Chef of the Week: Jim Fisher of Exeter Cookery School

How long have you worked at Exeter Cookery School and what’s your role?
We launched Exeter Cookery School in July 2016. I am the Head Chef/Tutor and co-director with my wife, Lucy, who runs the back of house and administration.

What were you doing before that?
We owned and ran a very successful cookery school in the Dordogne, South West France, for many years before upping sticks to move back to our spiritual home to do it all over again in Exeter.

Where did your passion for cooking come from and where did you learn your skills?
My first cooking memories come from ‘helping’ my mum in the kitchen from the age of three. Nose-high to the kitchen worktop, we would make biscuits, pies, cakes and, my favourite to this day, syrup sponge pudding and custard. I’m mostly self-taught, but honed those skills working with Rick Stein, Alastair Little and Tony Tobin.

What do you enjoy most about being a chef?
Putting a smile on diners’ faces. As a cookery school tutor I get a tremendous satisfaction from seeing the realisation dawn on the faces of our students as they pull a completed dish from the oven or cut into that perfectly cooked meat or fish and begin to realise that they made that.

Name three ingredients you couldn’t cook without
Butter. Salt. Double cream.

Which piece of kitchen equipment couldn’t you live without?
My I.O. Shen 9-inch chef’s knife – it’s so versatile and keeps a great edge. It’s also got our logo “tattooed” on the blade. It’s so cool.

What food trends are you spotting at the moment?
I think we’ll see pickling and smoking become more popular. The use of real butter in place of those nasty butter-like spreads. Also, sourdough and bread making in general as people look for a return to real, healthy bread. We use five ingredients on our bread courses – a packet of sliced white supermarket bread can contain around 20 extra and unnecessary additives and chemicals.

What do you think is a common mistake that lets chefs down?
Incorrect seasoning. It’s our job as chefs to use every means at our disposal to bring out and enhance the flavour of our dishes and that includes the use of salt. Unfortunately, some chefs are bowing to misguided advice on salt use and even not seasoning their food at all.

What is your favourite time of year for food, and why? 
Spring, because this exciting season heralds the arrival of wild garlic and asparagus.

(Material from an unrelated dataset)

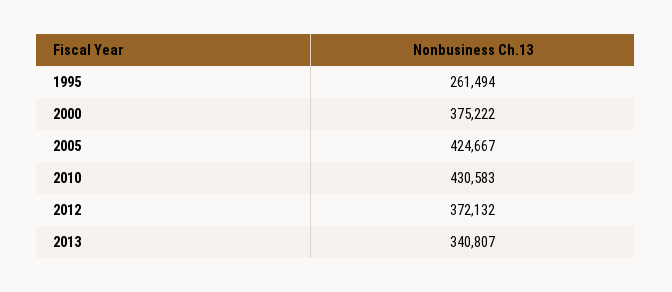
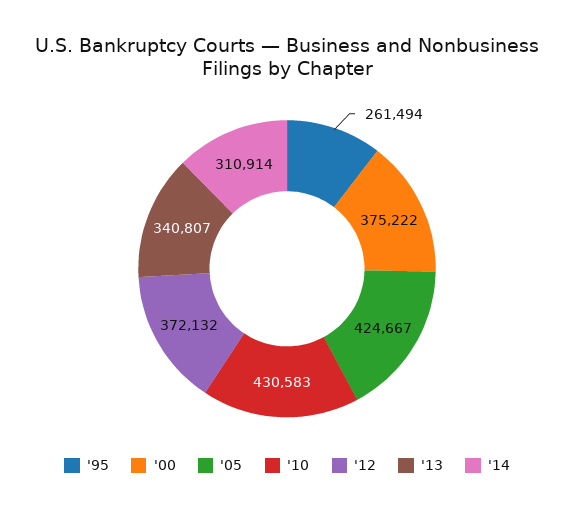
'14: none -> 310914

Which of your dishes are you most proud of?
Pan-fried fillet of sea bass with buttered spinach, chargrilled fennel and ratte potatoes with a Pernod butter sauce. Many years ago it won me the £5,000 first prize in a cooking competition judged by Rick Stein and it’s one of the dishes I teach our students to cook on our fish filleting and cookery course.

How do you come up with new dishes?
When I’m on my bike slogging up one of the steep hills where we live I distract myself by thinking up new dishes and flavour combinations. Before I know it, I’m at the top.

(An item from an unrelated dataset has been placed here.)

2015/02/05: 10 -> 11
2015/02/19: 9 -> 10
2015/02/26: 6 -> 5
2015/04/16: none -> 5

Who was your greatest influence? 
Apart from my mum, it has to be Rick Stein – from watching his TV programmes in the 90s, through meeting him on Masterchef, to briefly working with him at his restaurant and cookery school. His passion for all food and the pleasure he gets from cooking for others is totally inspiring and energising.

Tell us three chefs you admire
Rick Stein, Michael Wignall and Hervé This – he’s a French food scientist, not a chef, with a real passion for cooking. I’ve learnt so much about the science and chemistry of cooking from reading his books.

What is your favourite cookbook?
The Dairy Book of Home Cookery. Just about every home cook I’ve met, including some chefs, have a copy on their bookshelves. Mine’s a 1971 edition – it’s tatty, the cover has scorch marks on it, and some of the pages are permanently stuck together with cake mix or some such, but it’s my go-to bible for basic recipes.

Who do you think are the chefs to watch over the next few months?
Michael Wignall – having left Gidleigh Park, where he won two Michelin stars as head chef, I’m really keen to see what he does next. When I find out I’ll be one of the first to book a table.

What’s been your favourite new restaurant opening of the last year?
Sadly, we haven’t been to any new restaurant openings last year, but we are really looking forward to the launch of Mitch Tonks’ new Rockfish restaurant, which is due to open across from Exeter Cookery School on Piazza Terracina later this year. It will be the latest in a long line of exciting developments to Exeter Quayside.